Even if [governments] try to tough it out in Trumpian fashion, large numbers of people will retreat into hibernation and the economic recovery will founder.
Some of these figures have weakened slightly since late May rather than strengthening. Beijing is rolling out fiscal stimulus and pushing the (augmented) budget deficit to 15 per cent of GDP but it is also having to grapple with a deflating credit bubble.
Patrick Perret-Green, from AdMacro, said China is hemorrhaging $US40 billion a month in capital outflows and is having to tighten liquidity to defend the currency. Hence the dramatic surge in Chinese short-term repo rates [rates at which the People's Bank of China lends money to the country's commercial banks]. Yields on three-year bonds have jumped by 100 basis points to 2.33 per cent over the last month. The rate spike is raising eyebrows in trading circles.
"We all know that China, with its mammoth debt level, cannot sustain higher rates," said Perret-Green. "It will have no choice but to ease significantly and move to some sort of QE."
That means letting the currency go and unleashing deflation on the world. Have your tin helmet to hand if that happens.

Massacre of small businesses

The outlook for Europe is getting worse. France has slashed its growth forecast from minus 8 per cent to minus 11 per cent this year. The Bundesbank has cut German growth to minus 7.1 per cent, pencilling in a rebound of just 3.2 per cent next year despite disaster relief measures amounting to 30 per cent of GDP. Even this assumes that a vaccine comes soon.
Once the economic fallout starts in earnest, we may have to brace for a "non-linear" rupture of the political status quo.
The EU's pandemic recovery fund is a distraction. It will not kick in until March 2021 at the earliest even if approved in its current form after the "frugals" - which now count Finland among their number - have had their say.
The €400 billion ($652 billion) of actual fiscal stimulus will be spread over four years and will amount to 0.6 per cent of GDP annually. It is not going to save Italy. The eurozone is looking at a protracted slump that will fester long enough to metastasise. This means a massacre of small businesses and a fresh round of labour hysteresis, stretching the social contract to the limit.
The gilets jaunes in France have not gone away.
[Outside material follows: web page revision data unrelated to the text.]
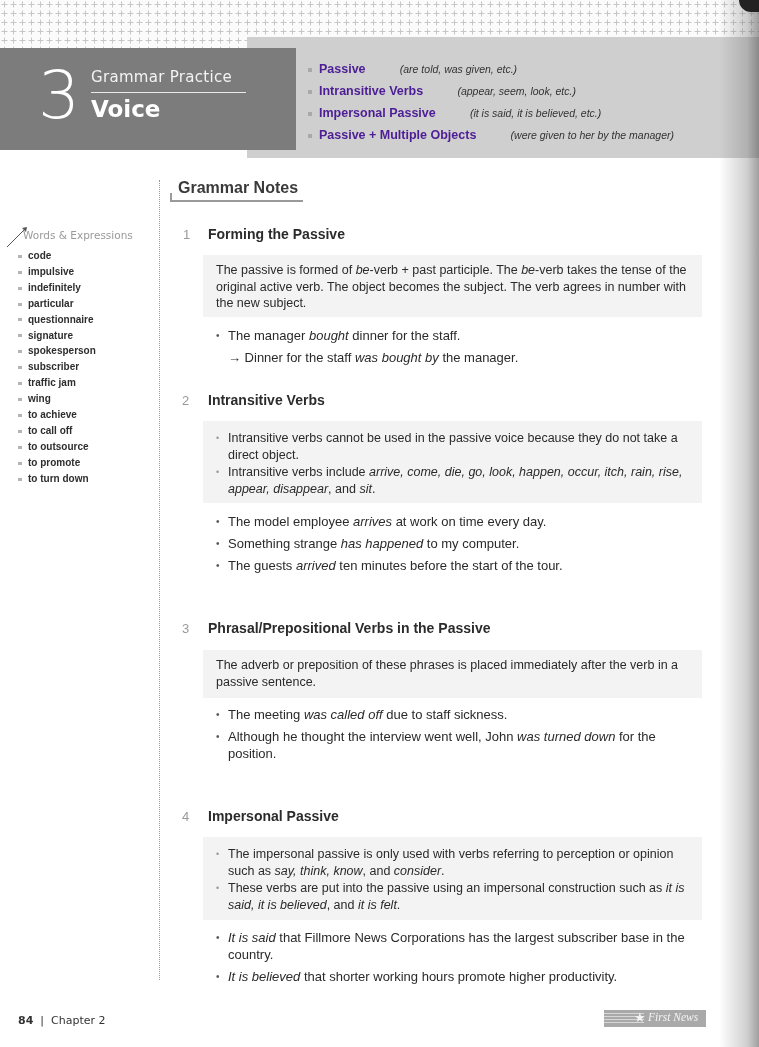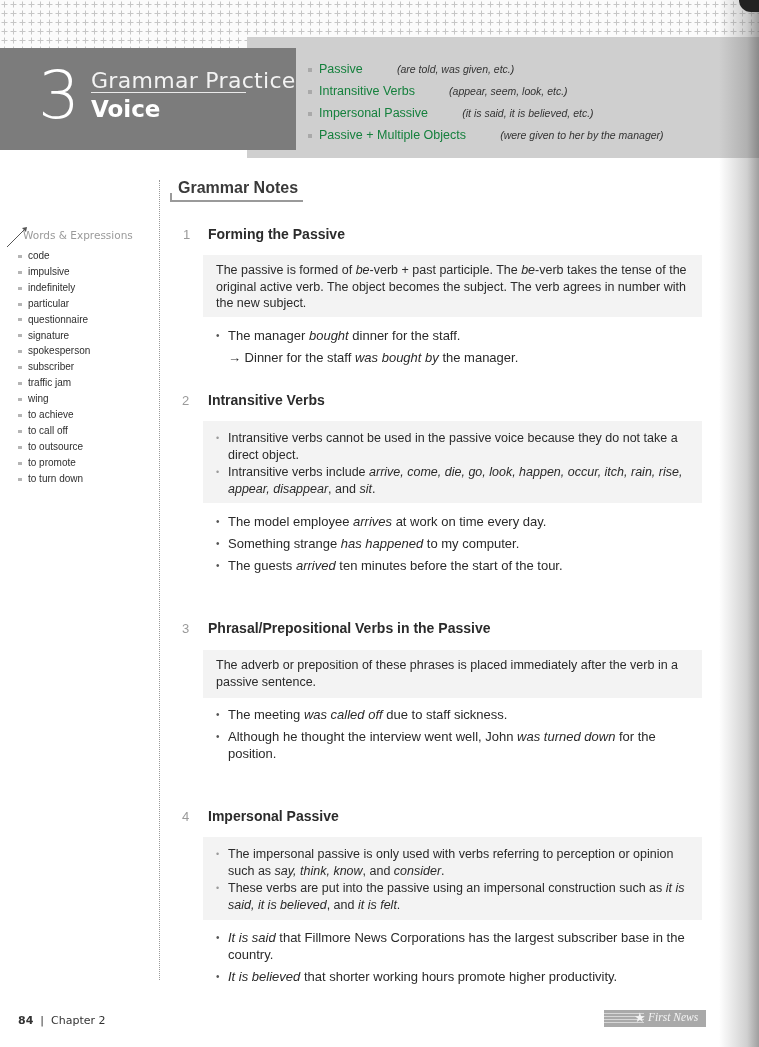--- a/index.html
+++ b/index.html
@@ -27,7 +27,7 @@
     color:#ffffff; font-family:"DejaVu Sans", sans-serif; font-weight:300;
   }
   .gp-title {
-    position:absolute; left:91px; top:68px; font-size:22px; color:#f3f3f3;
+    position:absolute; left:91px; top:68px; font-size:15px; color:#f3f3f3;
     font-family:"DejaVu Sans", sans-serif; letter-spacing:0.3px;
   }
   .gp-rule {

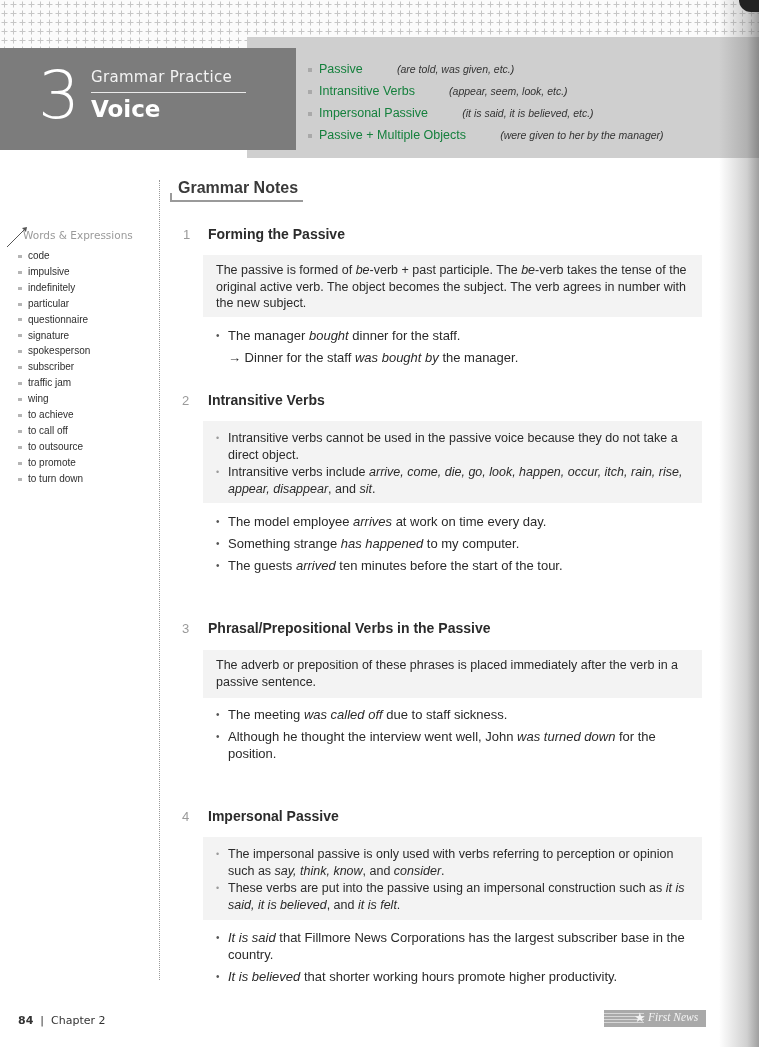--- a/index.html
+++ b/index.html
@@ -44,7 +44,7 @@
   .topics .sq {
     display:inline-block; width:4px; height:4px; background:#a9a9a9; margin-right:7px; vertical-align:middle;
   }
-  .topics .tname { color:#15803d; font-weight:normal; font-size:12.5px; }
+  .topics .tname { color:#4c1d95; font-weight:bold; font-size:12.5px; }
   .topics .tex { font-style:italic; font-size:10.5px;margin-left:31px; }
   
   .curl {

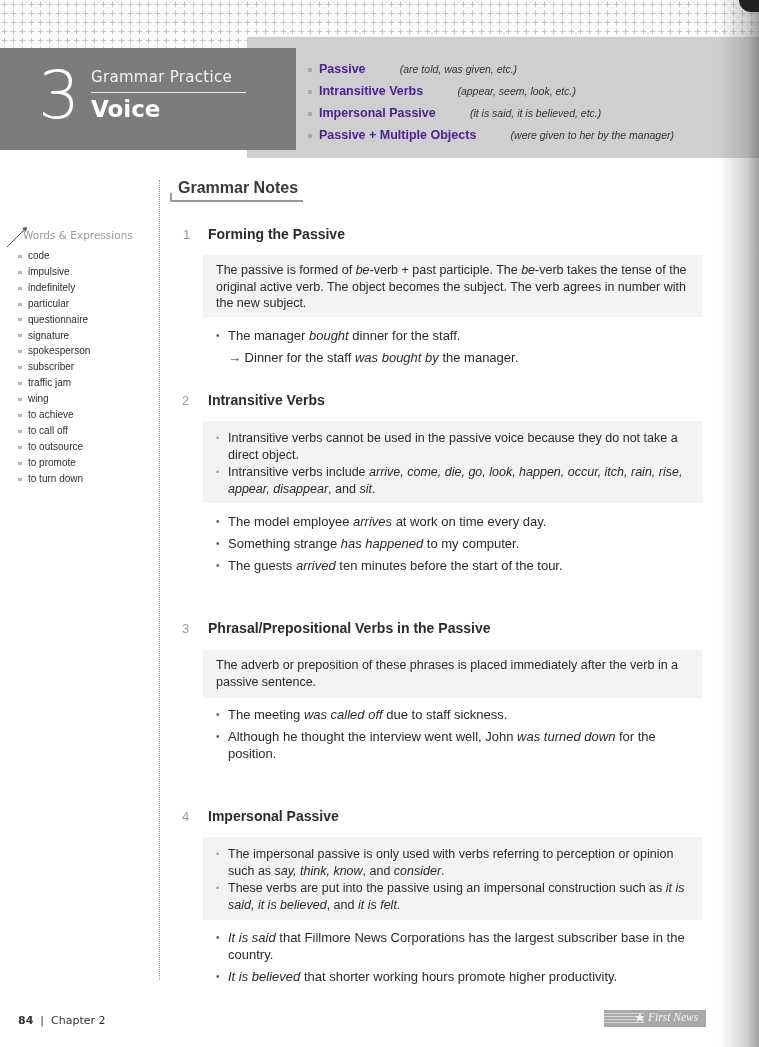--- a/index.html
+++ b/index.html
@@ -69,7 +69,7 @@
     font-family:"DejaVu Sans", sans-serif;
   }
   .we-list { position:absolute; left:18px; top:248px; list-style:none; margin:0; padding:0; }
-  .we-list li { font-size:10px; line-height:15.9px; color:#2e2e2e; }
+  .we-list li { font-size:10px; line-height:15.9px; color:#2e2e2e;font-weight:bold; }
   .we-list .sq { display:inline-block; width:4px; height:3px; background:#b5b5b5; margin-right:6px; vertical-align:middle; }
   
   .gn-title {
Nor have the Left-Right protest movements in Germany - remember the Thuringia elections - or Vox in Spain? Italy's Lega-Fratelli alliance remains the government in waiting.
Once the economic fallout starts in earnest, we may have to brace for a "non-linear" rupture of the political status quo.
Governing elites will try to fend off political revolt with Peronist spending, and business will be made to pay for a lot of it. The profit share of GDP will diminish. So will the rentier return to the holders of capital.
That is what the current sharemarket premium is missing.